La matinée du vendredi 2 juillet était réservée à la représentation permanente de la France à l’Union européenne. Le colonel François Aunis a réalisé une présentation très complète. Il s’est par ailleurs livré à un exercice d’évaluation des auditeurs de la session, très bien accueilli par ces derniers, à partir d’un questionnaire établi par l’Union européenne permettant ainsi de mesurer certaines lacunes y compris chez ceux pour qui ce sujet semblait presque acquis. C’est une manière habile de souligner la complexité du dossier européen relatif à la défense et la sécurité qui s’est construit, non sans peine, depuis les traités de Dunkerque et de Bruxelles en 1947 et 1948. C’est finalement sous l’impulsion du président Jacques Chirac et du Premier ministre Tony Blair lors du Sommet de Saint-Malo en 1998 qu’a été officiellement créée la politique européenne de sécurité et de défense. Le poste de Haut représentant pour la politique étrangère et de sécurité commune (HR PESC) en est une conséquence pour faciliter le dialogue avec les autres acteurs internationaux. Enfin, une nouvelle étape a également été atteinte lors de l’établissement des accords de « Berlin Plus » (2003), qui visaient à permettre à l’UE d’utiliser les structures militaires de gestion de crise de l’OTAN. Il était alors légitime de mettre en œuvre un outil pour agir à l’extérieur avec le SEAE évoqué antérieurement.

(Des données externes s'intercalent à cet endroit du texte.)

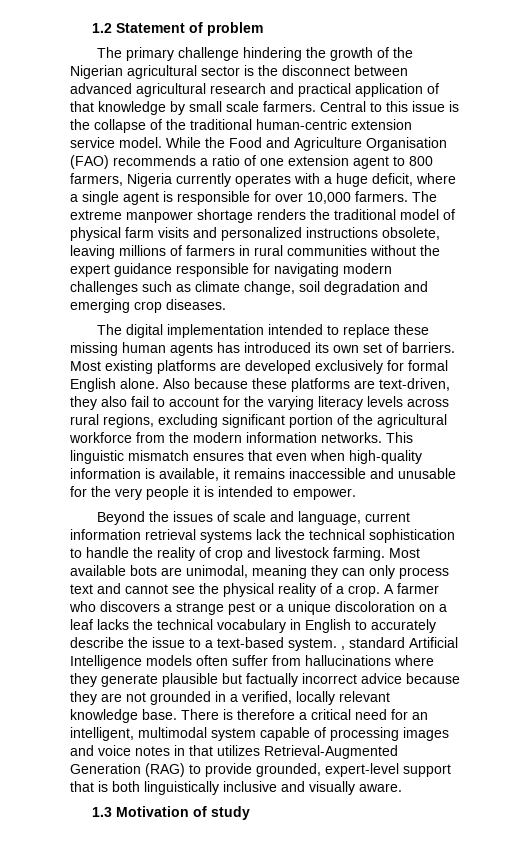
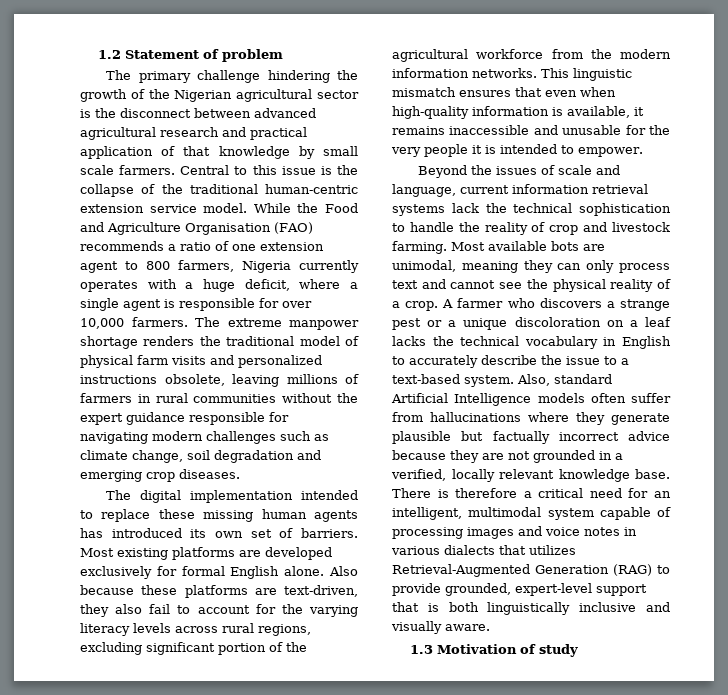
- A farmer who discovers a strange pest or a unique discoloration on a leaf lacks the technical vocabulary in English to accurately describe the issue to a text-based system. , standard Artificial Intelligence models often suffer from hallucinations where they generate plausible but factually incorrect advice because they are not grounded in a verified, locally relevant knowledge base.
+ A farmer who discovers a strange pest or a unique discoloration on a leaf lacks the technical vocabulary in English to accurately describe the issue to a text-based system. Also, standard Artificial Intelligence models often suffer from hallucinations where they generate plausible but factually incorrect advice because they are not grounded in a verified, locally relevant knowledge base.
- There is therefore a critical need for an intelligent, multimodal system capable of processing images and voice notes in that utilizes Retrieval-Augmented Generation (RAG) to provide grounded, expert-level support that is both linguistically inclusive and visually aware.
+ There is therefore a critical need for an intelligent, multimodal system capable of processing images and voice notes in various dialects that utilizes Retrieval-Augmented Generation (RAG) to provide grounded, expert-level support that is both linguistically inclusive and visually aware.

Il suffit, en quelque sorte de retenir que ce Haut représentant compose sur deux segments particuliers, le premier au titre de la politique étrangère et de sécurité commune de l’Union européenne (PESC) permettant à l’Europe de tenir son rang dans le champ diplomatique et le second relatif à la politique de sécurité et de défense (PSDC) lui permettant de couvrir le volet opérationnel militaire et civil de cette politique étrangère et de sécurité commune. Enfin, il faut noter que les Etats membres ont entamé une réflexion autour de ce que les cercles bruxellois appellent une boussole stratégique (Strategic Compass). Concrètement, il s’agit d’un Livre blanc qui doit permettre d’élaborer une forme de stratégie globale de l’UE en matière de sécurité et de défense à l’horizon 2030 et s’organise autour de quatre volets : gestion de crise, résilience, développement capacitaire et partenariats. Au terme de cette présentation, les auditeurs amélioreront sans conteste le test d’évaluation présenté sous de forme de QR code accessible en ligne.
Pour conclure ce volet de sécurité et de défense, c’est le vice-amiral d’escadre Henri Schricke qui a livré aux auditeurs sa vision des principaux enjeux d’un domaine stratégique clé. Singularité française, il couvre les deux grandes organisations, l’OTAN et l’Union européenne, en étant le représentant militaire français et donc représentant du chef d’état-major des armées. Il dispose donc d’une vision extraordinairement précise de ces structures. Les auditeurs ont réellement été impressionnés par la profondeur des analyses et ont mesuré toute la richesse d’un parcours consacré aux relations internationales après une expérience opérationnelle très riche. En un mot, une présentation remarquable donnant un éclat particulier à ce séminaire bruxellois.
L’après-midi fut consacré à la présentation de la Commission européenne. Elle a permis de mieux appréhender le rôle de la commission, organe exécutif de l’Union européenne, vis-à-vis des représentations nationales au sein du Conseil de l’Europe et du Parlement européen qui se partagent le pouvoir législatif.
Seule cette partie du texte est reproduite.